Ils sont jeunes, sportifs, adeptes des défis les plus fous… mais avec prudence. Leur truc, c’est le parcours… avec un K. Ou comment se déplacer en franchissant des obstacles urbains et naturels par des mouvements agiles, rapides et sans matériel. À Nevers, ils sont une poignée de passionnés à s’adonner à cette pratique.

L’art du déplacement

La discipline a été popularisée en France au début des années 2000 par le film de Luc Besson « Yamakasi ». Ni un style, ni une figure, c’est le nom du Crew* qui sévissait alors en région parisienne.

C’est aussi le film qui a donné envie à de jeunes neversois de se lancer dans l’aventure. Ils sont sept, sept compagnons, âgés de 16 à 21 ans, unis comme les cinq doigts de la main à partager cette passion. Benji, Charline, Mattéo, Jonathan, Thomas, Jérémy, Eddy… Ils sont gymnastes, acrobates, adeptes du trampoline et avides de sensations. Réunis, ils cultivent l’art du déplacement en milieu urbain en toute liberté et en sécurité. « On ne fait pas n’importe quoi, précise Mattéo. On s’échauffe, on s’entraîne, on analyse, on teste, on essaye ».

La rue comme terrain de jeu !

Des terrains de jeu pour les traceurs**

Les abords de la médiathèque, le parc Roger Salengro, les bords de Loire, font partie de leurs terrains de jeu favoris à Nevers. « Le spot mythique, c’est celui de la médiathèque. On se rejoint là bas tous les week-ends ».

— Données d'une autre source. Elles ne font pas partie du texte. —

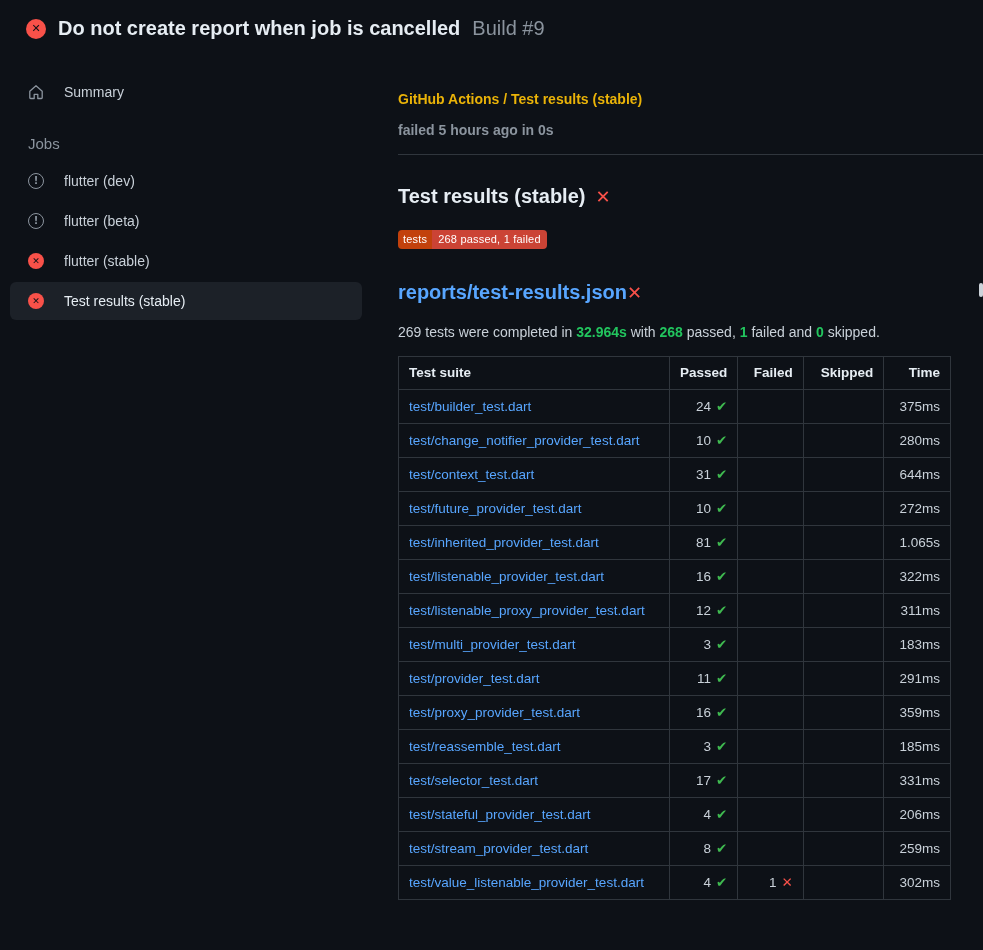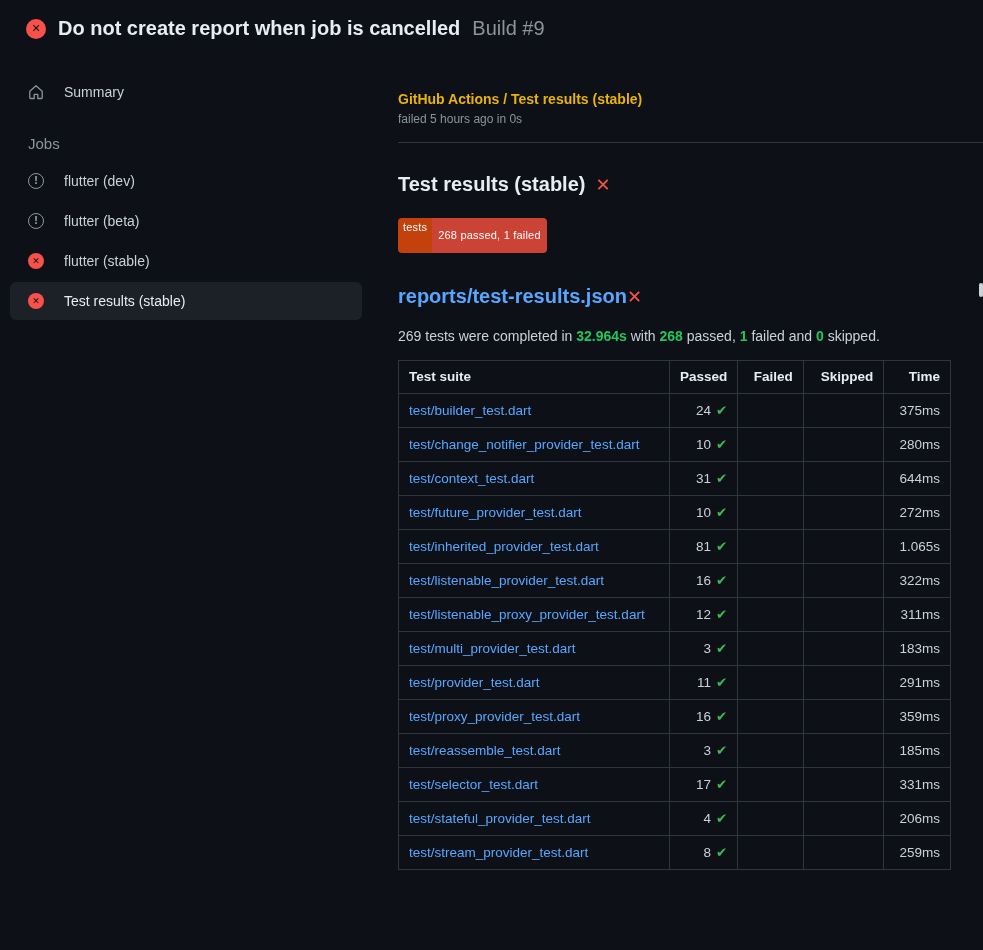"failed 5 hours ago in" .run-status { font-size: 12px -> 14px; font-weight: none -> bold; margin-top: 5px -> 15px }
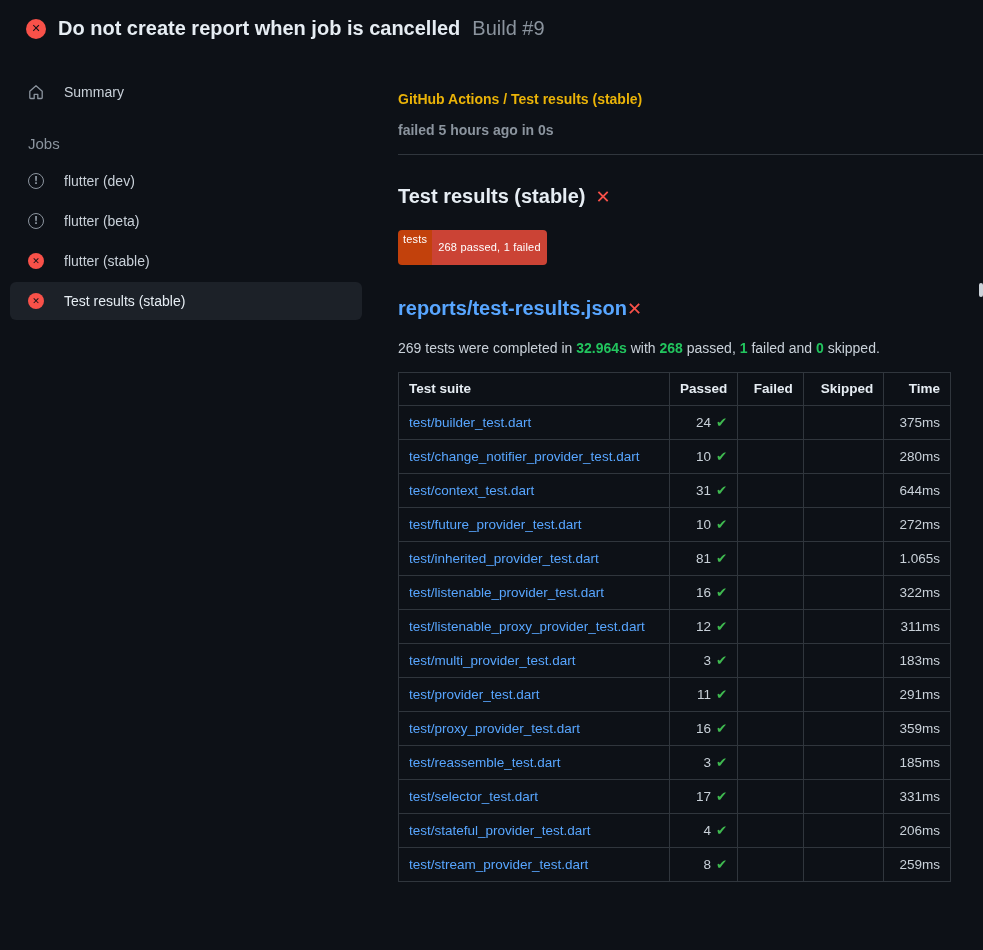"268 passed, 1 failed" .badge .badge-value { padding: 12px 6px -> 4px 6px }
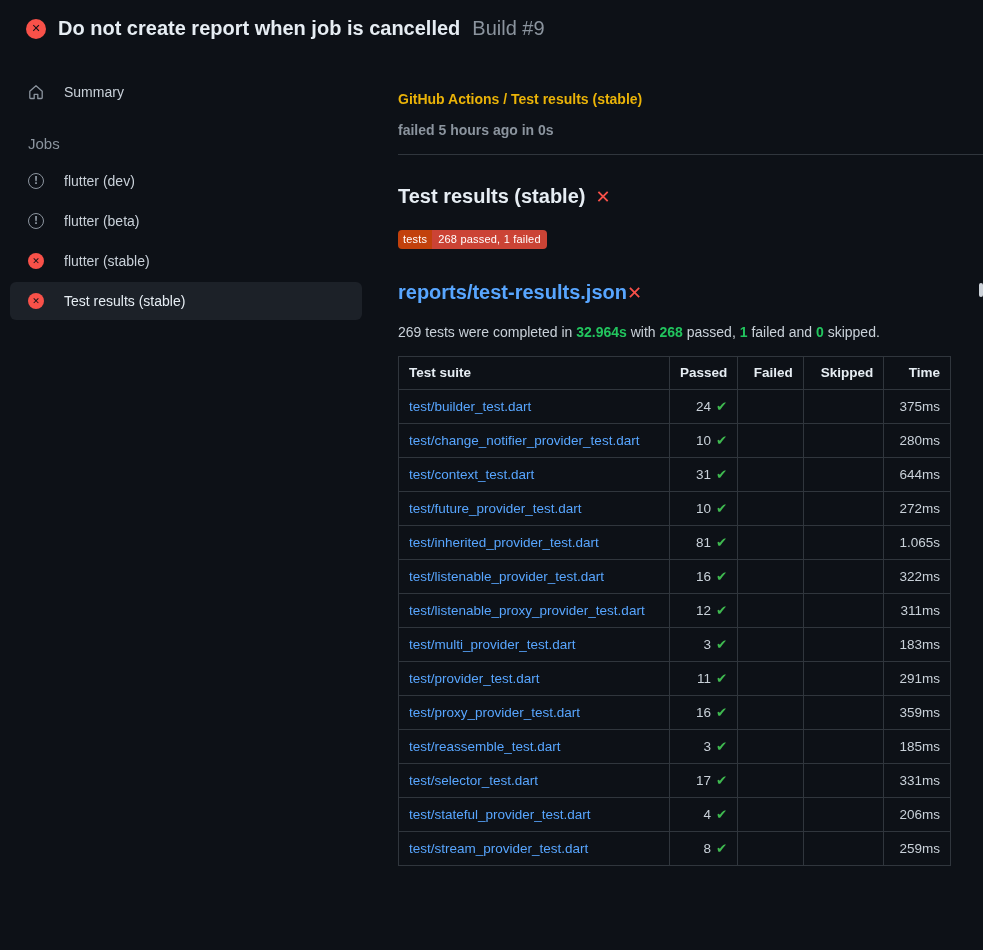"test/value_listenable_provider_test.dart" tr { html: none -> <tr> <td><a>test/value_listenable_provider_test.dart</a></td> <td><span>4</span><span>✔</span></td> <td><span>1</span><span>✕</span></td> <td></td> <td>302ms</td> </tr> }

Ils ne prennent pas les escaliers, ne marchent pas sur les pelouses. Ils se muent d’un mur à l’autre par des sauts et des figures. Les distances ne se comptent pas en mètres mais en pieds. D’un obstacle à l’autre ils sont en apesanteur. « Tout est réfléchi. On repère, on simule… » mais surtout, chaque séance de parkour est précédée d’un échauffement musculaire et articulaire et se ponctue par une séance d’étirements. « On prend des risques, comme dans tout sport » insiste Mattéo.